───── DATA FOR ANALYSIS ─────
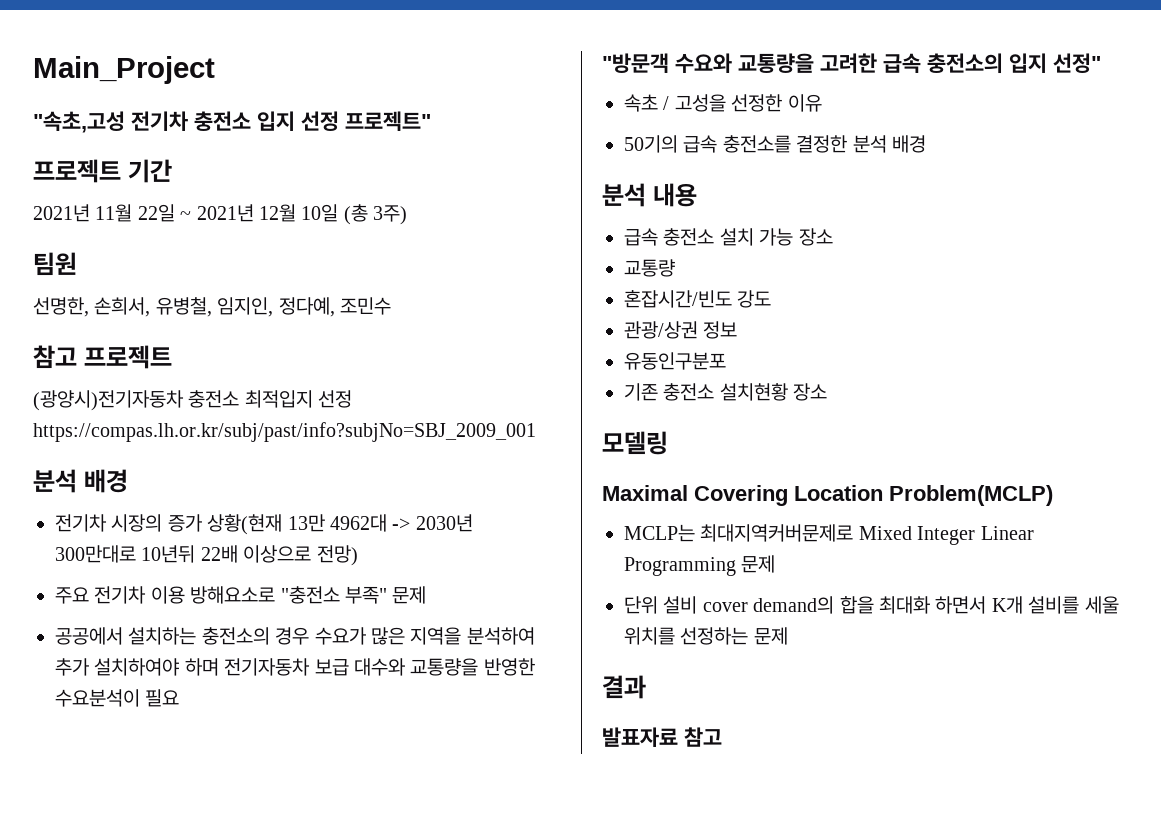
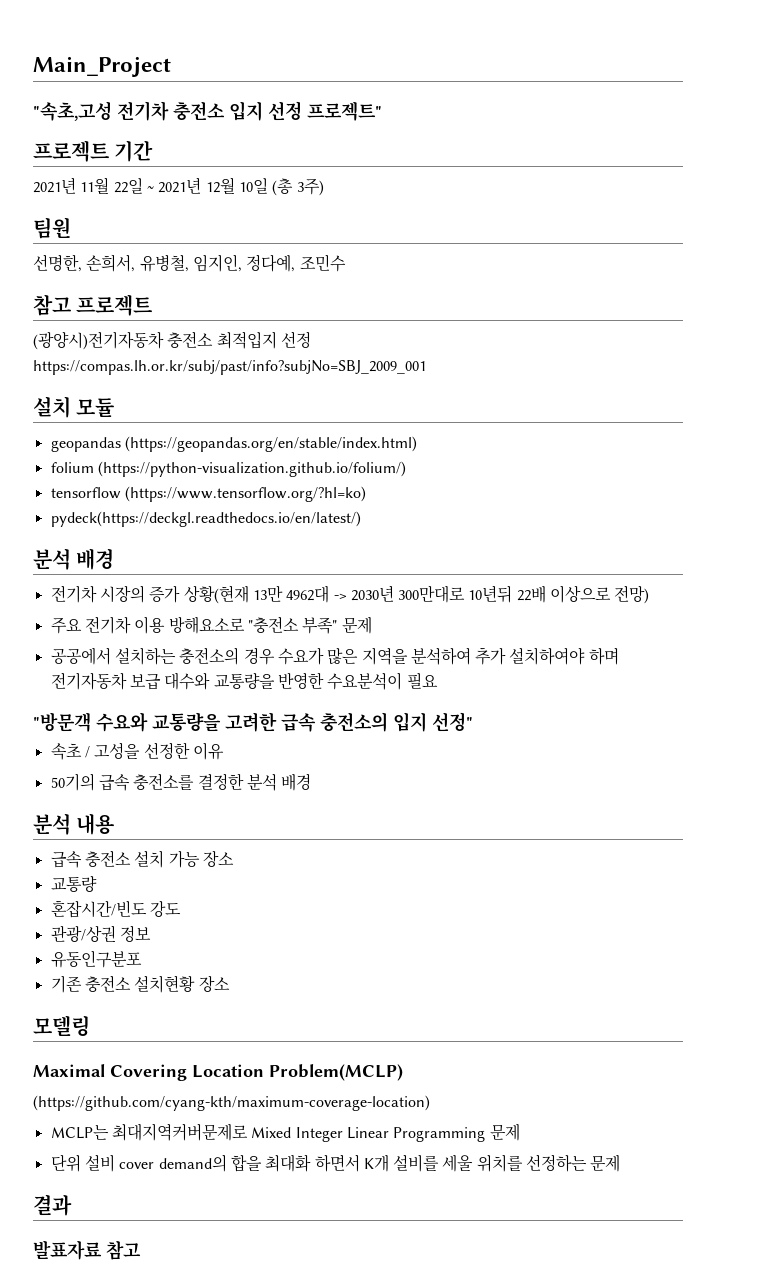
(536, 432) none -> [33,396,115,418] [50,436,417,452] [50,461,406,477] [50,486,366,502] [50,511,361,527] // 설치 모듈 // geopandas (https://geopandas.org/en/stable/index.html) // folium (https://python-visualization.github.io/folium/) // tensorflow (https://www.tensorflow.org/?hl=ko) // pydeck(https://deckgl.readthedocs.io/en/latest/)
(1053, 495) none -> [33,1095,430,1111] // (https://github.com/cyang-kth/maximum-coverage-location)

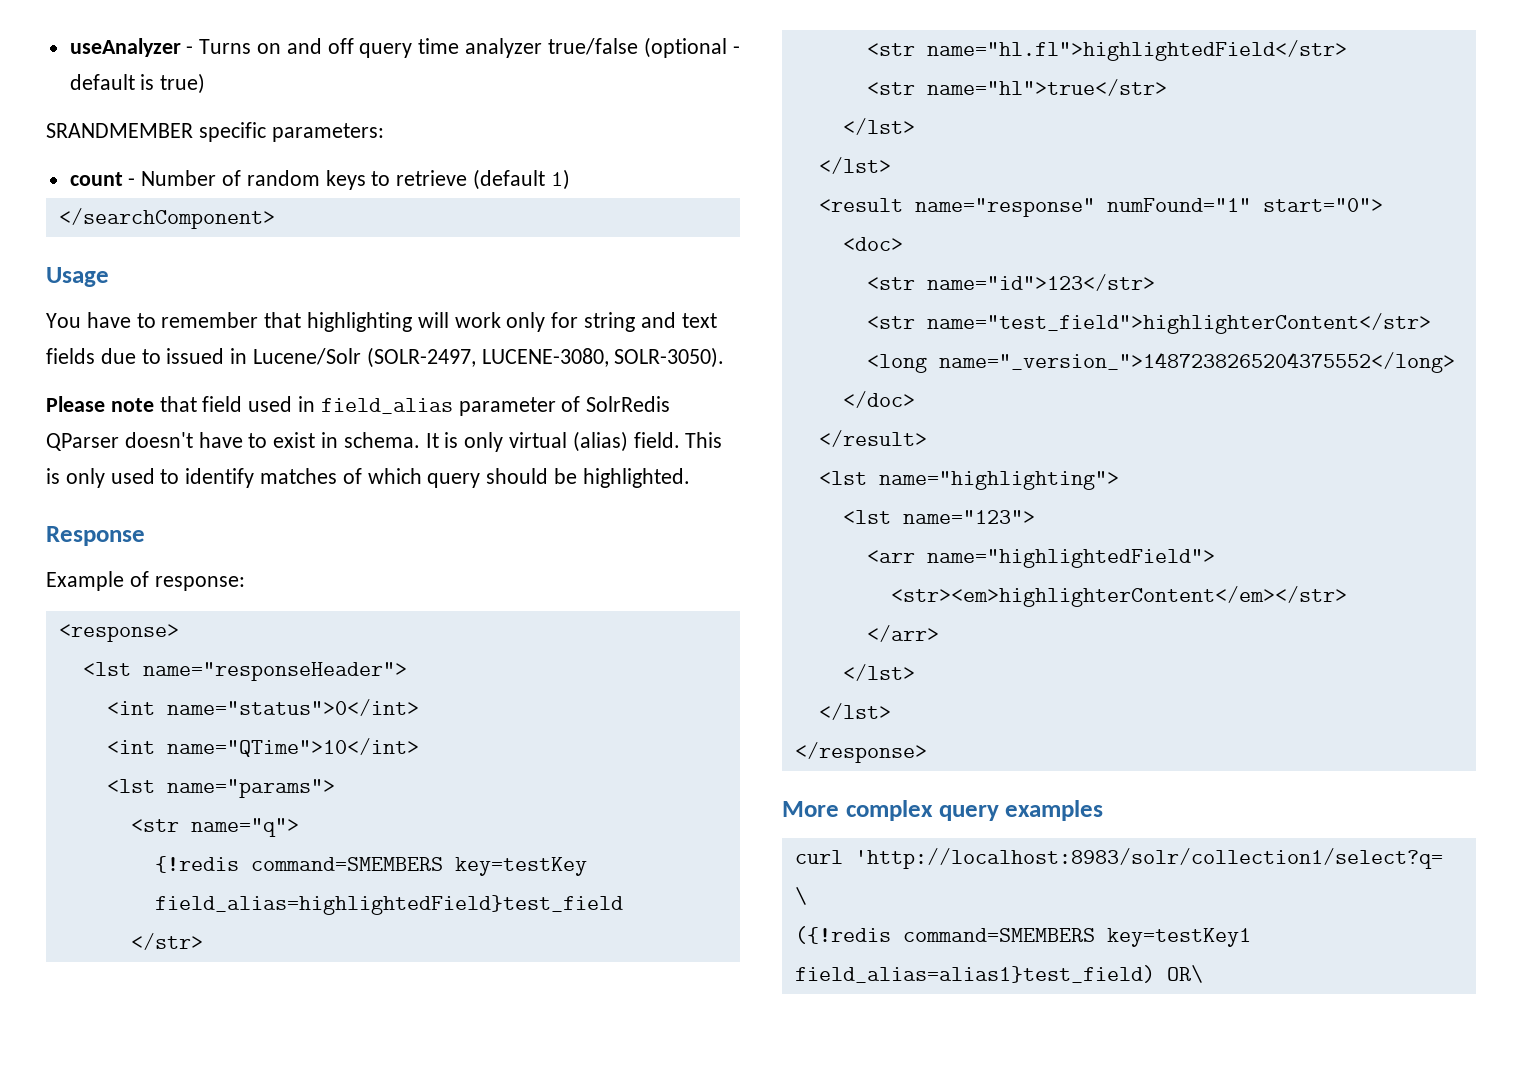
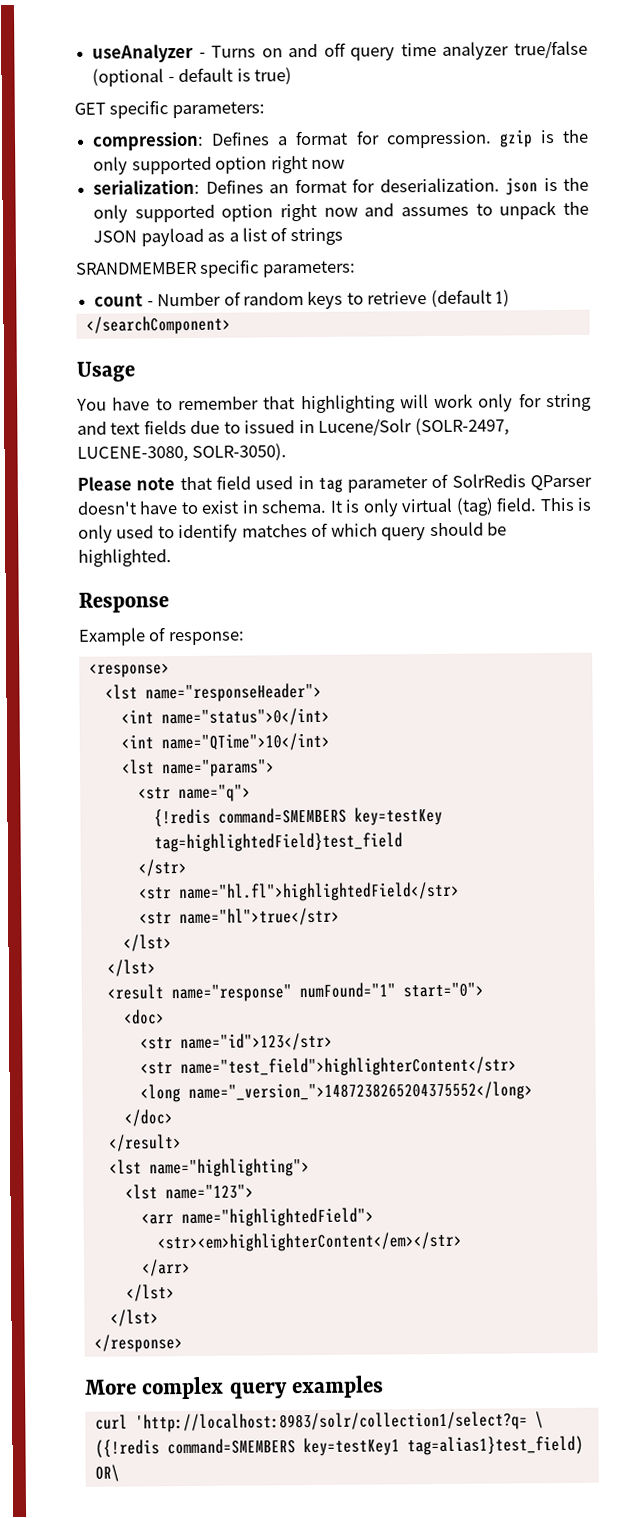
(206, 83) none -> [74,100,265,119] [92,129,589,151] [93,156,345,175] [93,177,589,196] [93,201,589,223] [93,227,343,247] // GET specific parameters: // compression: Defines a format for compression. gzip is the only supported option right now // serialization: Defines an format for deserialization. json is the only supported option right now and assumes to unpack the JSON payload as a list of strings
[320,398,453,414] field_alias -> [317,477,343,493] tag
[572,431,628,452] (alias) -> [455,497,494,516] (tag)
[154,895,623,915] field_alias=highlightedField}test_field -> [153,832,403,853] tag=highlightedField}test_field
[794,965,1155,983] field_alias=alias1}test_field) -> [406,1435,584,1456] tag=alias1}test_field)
─────
- [WORK INSTRUCTION] Only a number is wanted here: the count of lines above that hold the word "none".

- [TASK RESPONSE] 3